Un contrat lie un auteur à une maison d'éditions pour X temps, qui ne peut être défini d'avance. Le contrat est valide tant et aussi longtemps que le livre en cause se vend bien, est en demande. Quand il y a mévente, l'éditeur a l'habitude d'avertir la personne que le contrat tire à sa fin. Dans un tel cas, l'auteur redevient propriétaire de son texte.

 

Car pendant tout le temps que le contrat est valide, le texte appartient à l'éditeur, qui peut en faire ce qu'il veut. Ex : format poche, feuilleton dans un journal, adaptation au ciné ou à la télé, refiler le roman à un organisme qui vend par la poste. Dans de tels cas, l'auteur est averti gentiment, mais n'a pas un mot à dire contre une de ces avenues. Parmi les droits de la maison d'éditions : changer le titre du manuscrit! Et ceci, j'y ai goûté trop souvent... L'éditeur décide aussi du résumé à l'endos, du dessin ou de la photo de la page couverture.

 

L'éditeur s'engage à faire la promotion du livre et l'auteur est invité à collaborer, mais à ne pas prendre de décisions. Ceci, je l'avais fait avec mon premier éditeur et je m'étais fait taper sur les doigts.

 

L'éditeur paie annuellement le romancier. Ce qu'on lui donne? La norme au Québec est de 10 % du prix de vente. Comment, comment ? Le type qui a écrit le roman est le moins payé? Absolument. Et encore, si le roman est au catalogue de Québec Loisirs, on reçoit encore moins. Mais qui touche 90 % du prix de vente ? L'éditeur, le distributeur et le marchand (libraire ou autre). Bref, si mon livre se vend 25 dollars, je touche 2 dollars et 50 sous. Pas assez pour acheter un pain tranché. Il faut en vendre pour la peine pour "vivre de sa plume", ce qui est à peu près impossible, au Québec. Les auteurs qui affirment le contraire sont tous des menteurs.

 

Comme je le mentionnais au début, les contrats sont à peu près tous pareils. Le cas de VLB présentait deux clauses jamais vues ailleurs. Si le premier tirage est écoulé, l'auteur peut alors toucher 12 % au lieu de 10 %. Dans le cas de ce roman Ce sera formidable, il y avait un tirage de 3000 copies. Je n'en ai vendu que la moitié. Suffisant pour qu'on m'indique la porte de sortie.

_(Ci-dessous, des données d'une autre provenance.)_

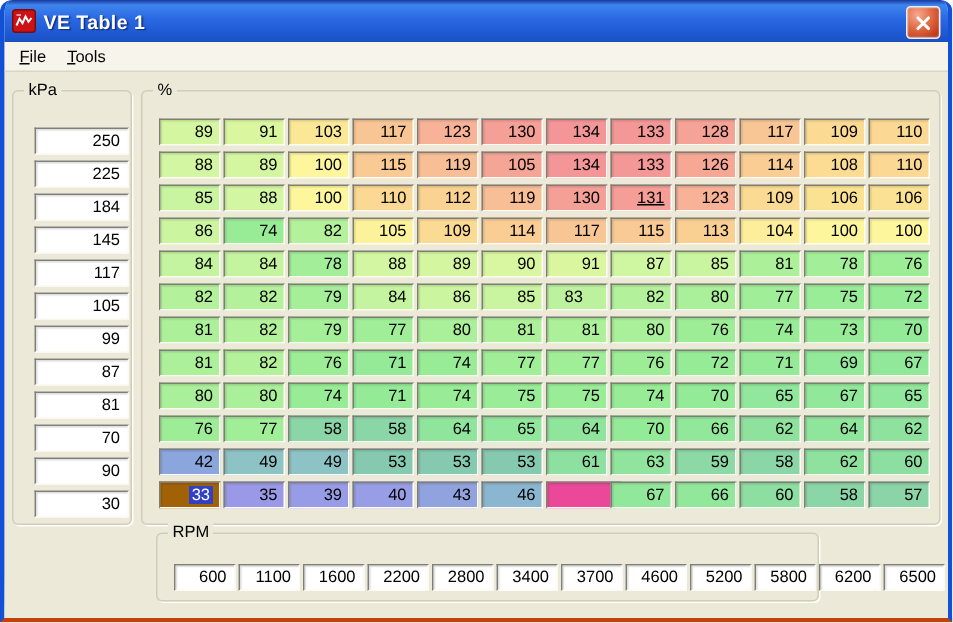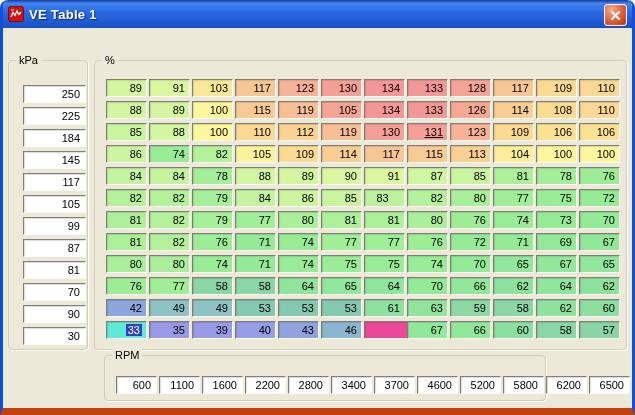--- a/index.html
+++ b/index.html
@@ -5,7 +5,7 @@
   html,body{margin:0;padding:0;width:635px;height:415px;overflow:hidden;
     font-family:"Liberation Sans", sans-serif;}
   .window{position:relative;width:635px;height:415px;box-sizing:border-box;
-    border-left:3px solid #1350d8;border-right:3px solid #1350d8;border-bottom:7px solid #c2410c;
+    border-left:3px solid #1350d8;border-right:3px solid #1350d8;border-bottom:3px solid #c2410c;
     background:#ece9d8;border-radius:8px 8px 0 0;overflow:hidden;}
   .titlebar{position:absolute;top:0;left:-3px;right:-3px;height:28px;
     background:linear-gradient(180deg,#17389e 0%,#3e85ee 12%,#2a68e2 45%,#1d58d0 82%,#1a50c2 100%);

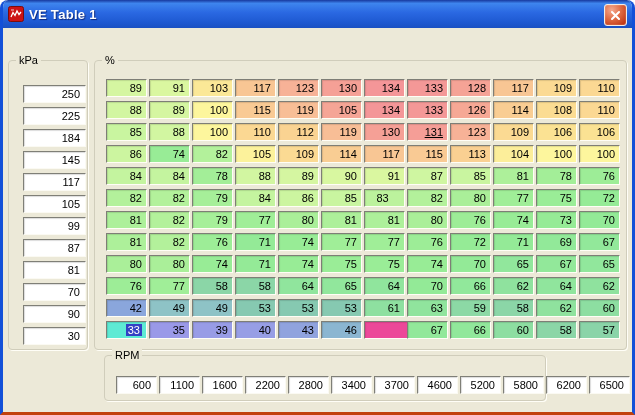--- a/index.html
+++ b/index.html
@@ -65,6 +65,10 @@
     </div>
   </div>
 
+  <div class="menubar">
+      <span class="menu-item"><u>F</u>ile</span>
+      <span class="menu-item"><u>T</u>ools</span>
+    </div>
 
   <div class="client">
 

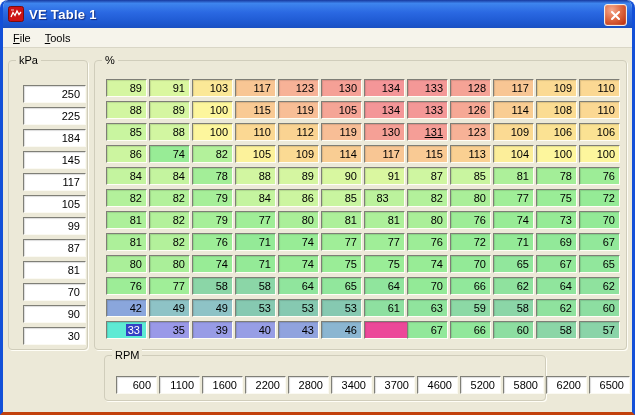--- a/index.html
+++ b/index.html
@@ -225,7 +225,7 @@
           <div class="cell" style="background: rgb(139, 214, 167);">58</div>
           <div class="cell" style="background: rgb(143, 226, 158);">62</div>
           <div class="cell" style="background: rgb(141, 222, 161);">60</div>
-          <div class="cell" style="background: #5eead4;"><span class="sel" style="background: rgb(50, 64, 196);">33</span></div>
+          <div class="cell" style="background: #a16207;"><span class="sel" style="background: rgb(50, 64, 196);">33</span></div>
           <div class="cell" style="background: rgb(154, 153, 232);">35</div>
           <div class="cell" style="background: rgb(152, 156, 230);">39</div>
           <div class="cell" style="background: rgb(151, 158, 229);">40</div>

Seconde clause : si l'auteur veut faire publier un livre chez un concurrent pendant qu'il est sous contrat chez VLB, ces derniers ont droit de regard sur le texte et peuvent empêcher une telle parution.

 

Ces contrats n'ont rien de carcans. Je n'y pense même pas. Sauf qu'avoir un de ses textes en format livre sur le marché, c'est excellent pour l'ego. Et rien d'autre.